Would you write out the entries below word for word, omitting the pictures?

Records shown —
════════════════════

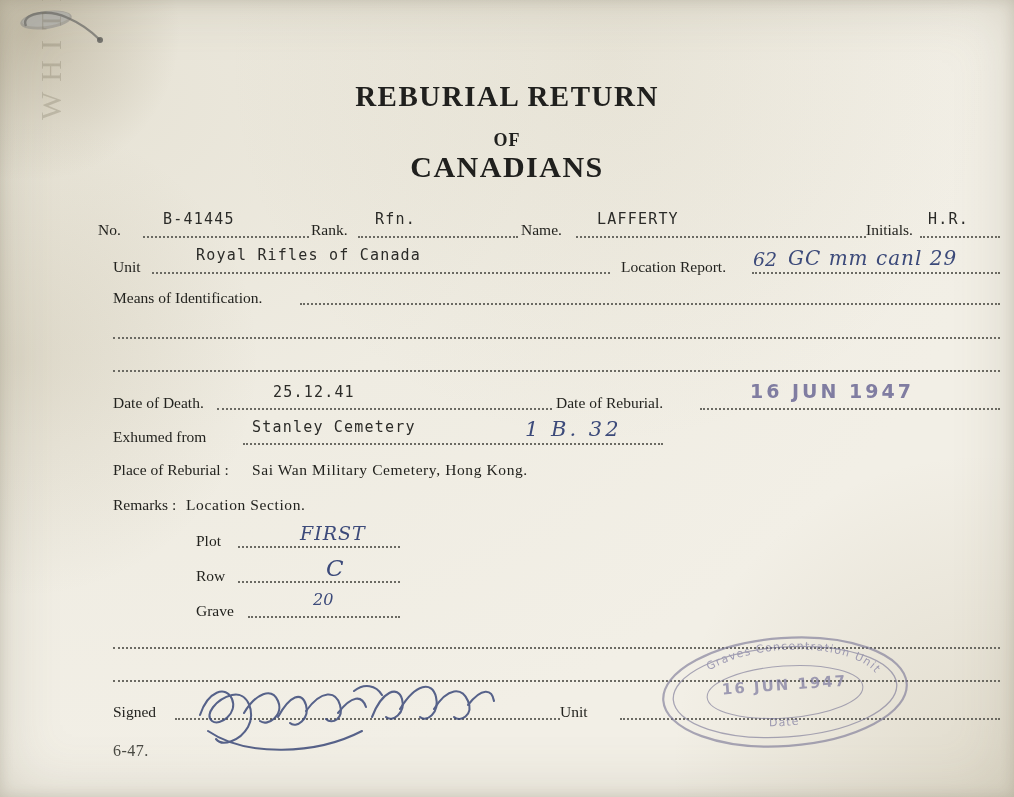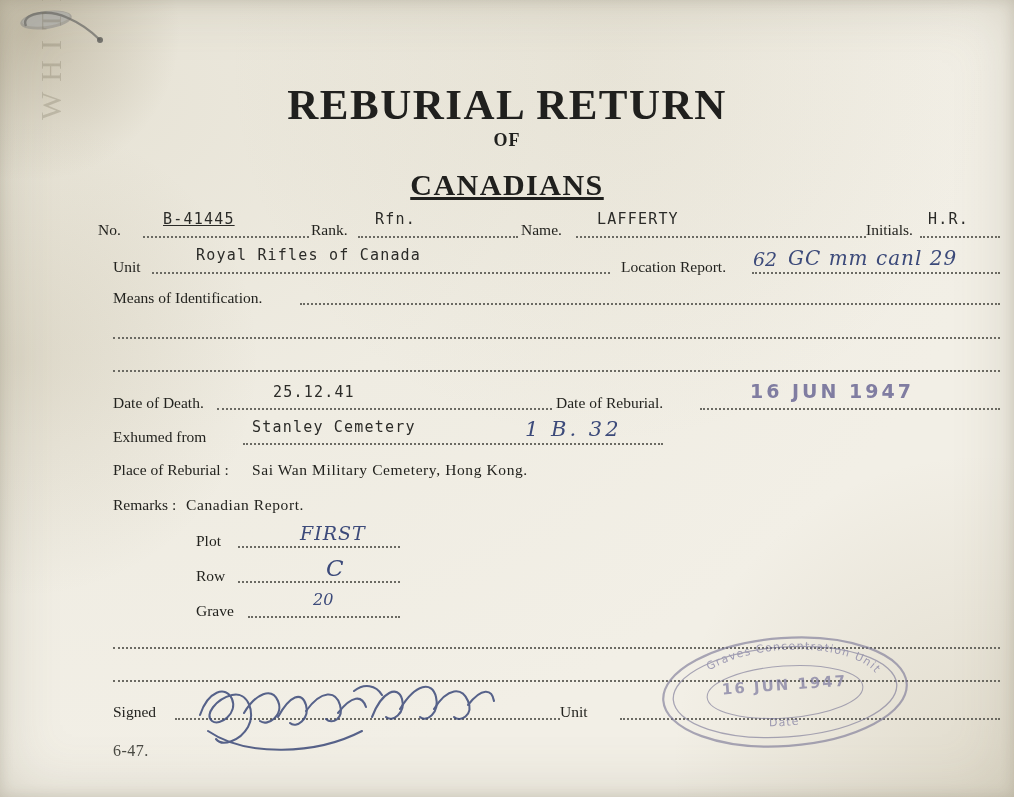"REBURIAL RETURN" #t1 { font-size: 43px -> 29px }
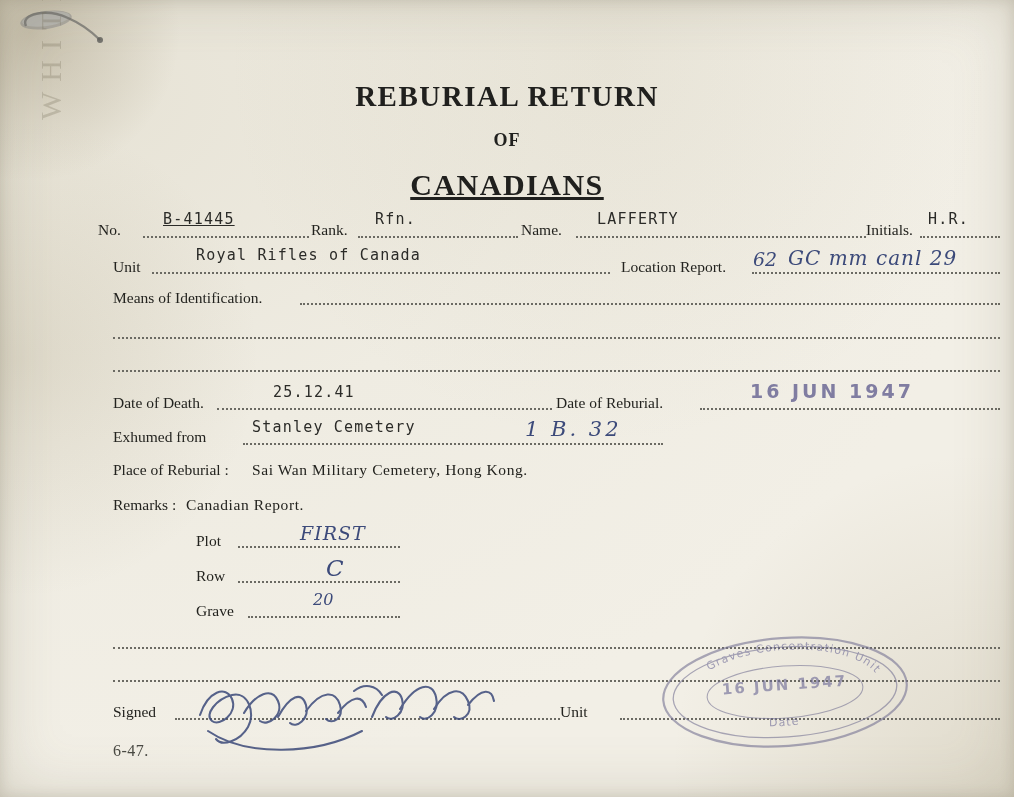"CANADIANS" #t3 { text-decoration: underline -> none; top: 168px -> 150px }
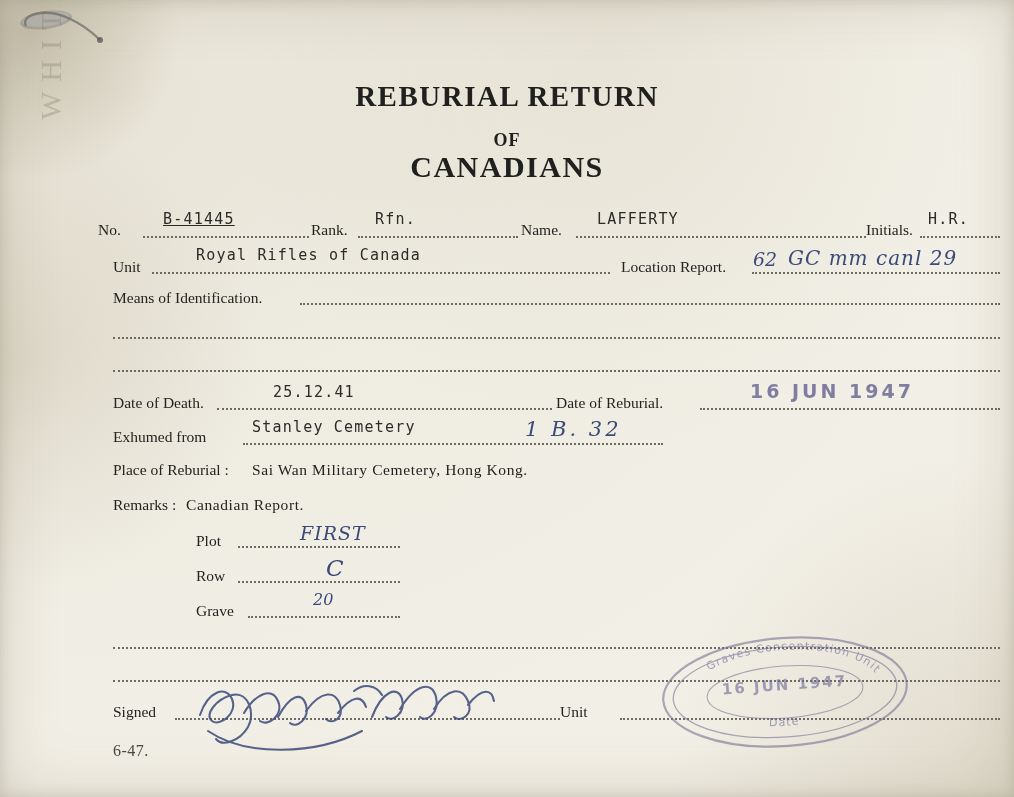"B-41445" div.tw { text-decoration: underline -> none }
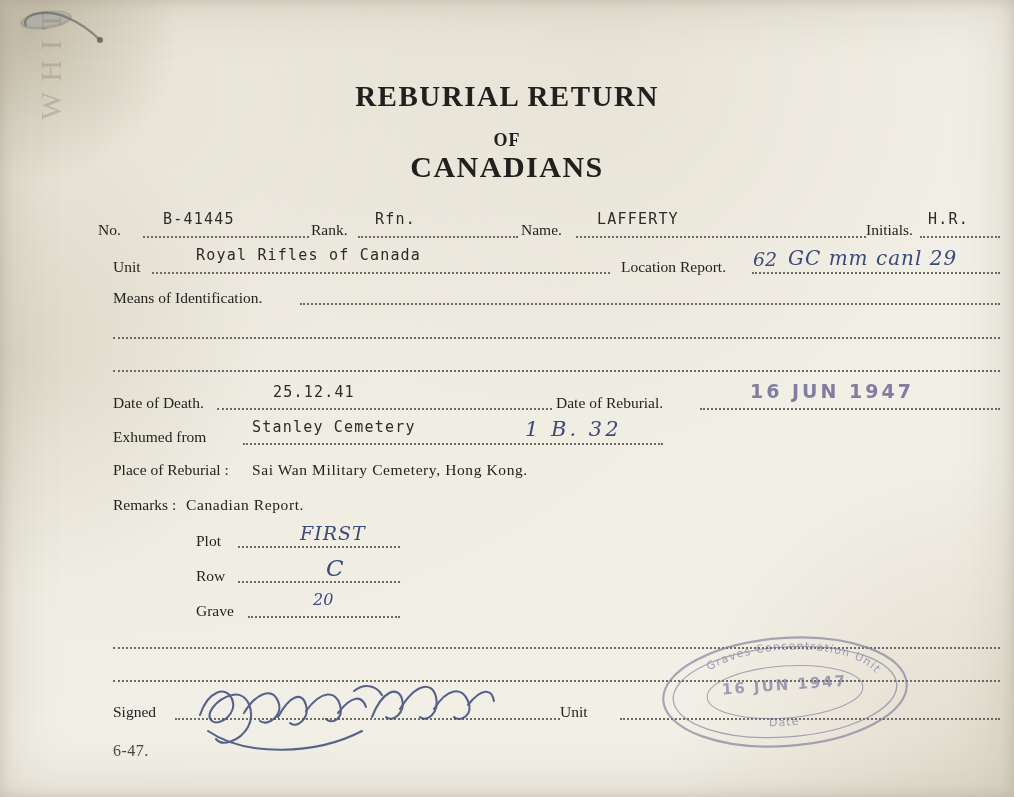"Canadian Report." div.lbl { text: Canadian Report -> Location Section }
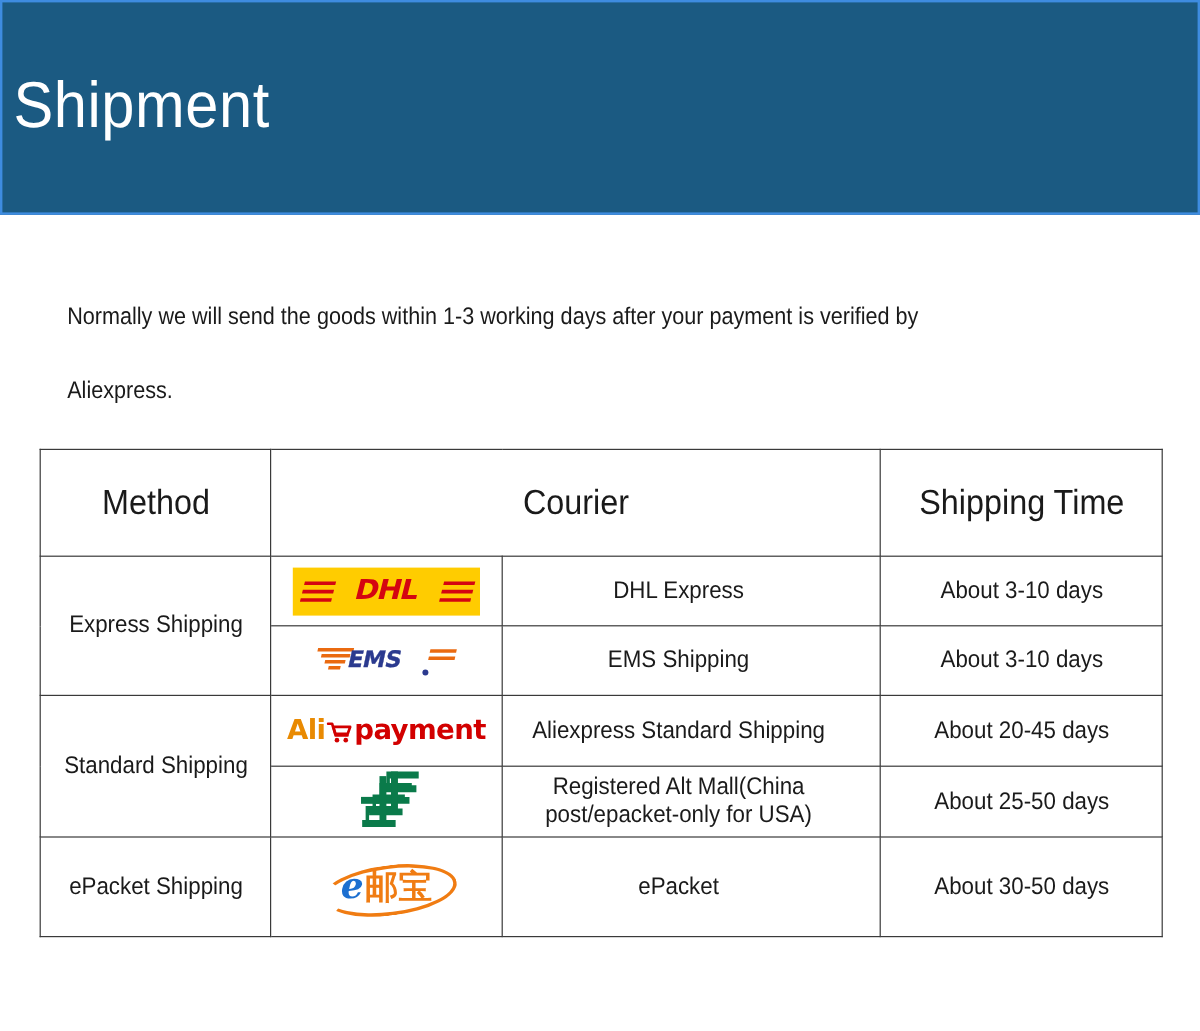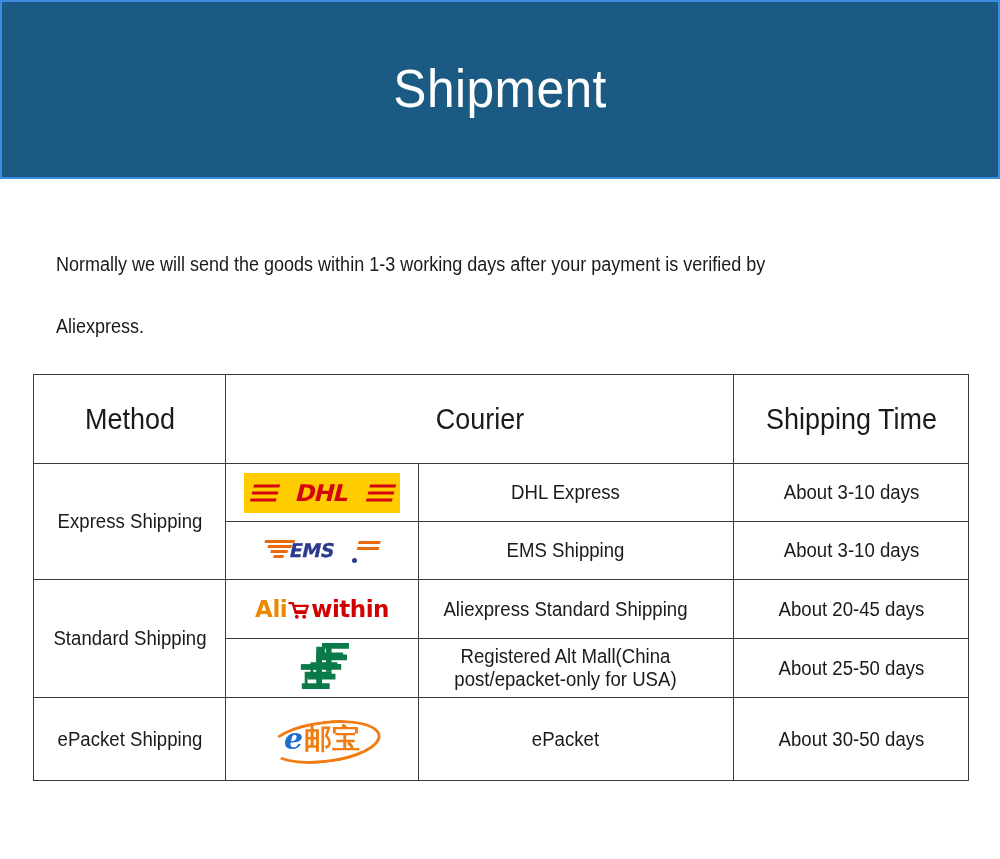"Shipment" .banner { justify-content: center -> flex-start }
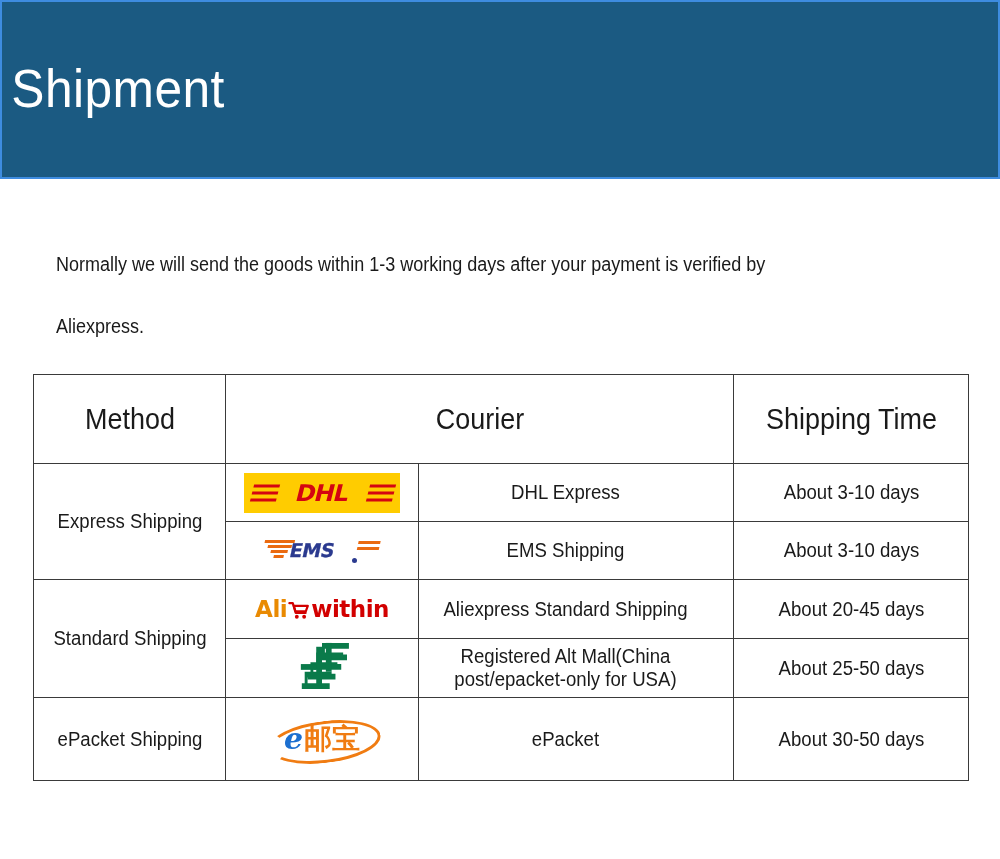"within" span.alix-rest { text: within -> payment }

════════════════════

Solved problem —
"REBURIAL RETURN" #t1 { font-size: 43px -> 29px }
"CANADIANS" #t3 { text-decoration: underline -> none; top: 168px -> 150px }
"B-41445" div.tw { text-decoration: underline -> none }
"Canadian Report." div.lbl { text: Canadian Report -> Location Section }
"Shipment" .banner { justify-content: center -> flex-start }
"within" span.alix-rest { text: within -> payment }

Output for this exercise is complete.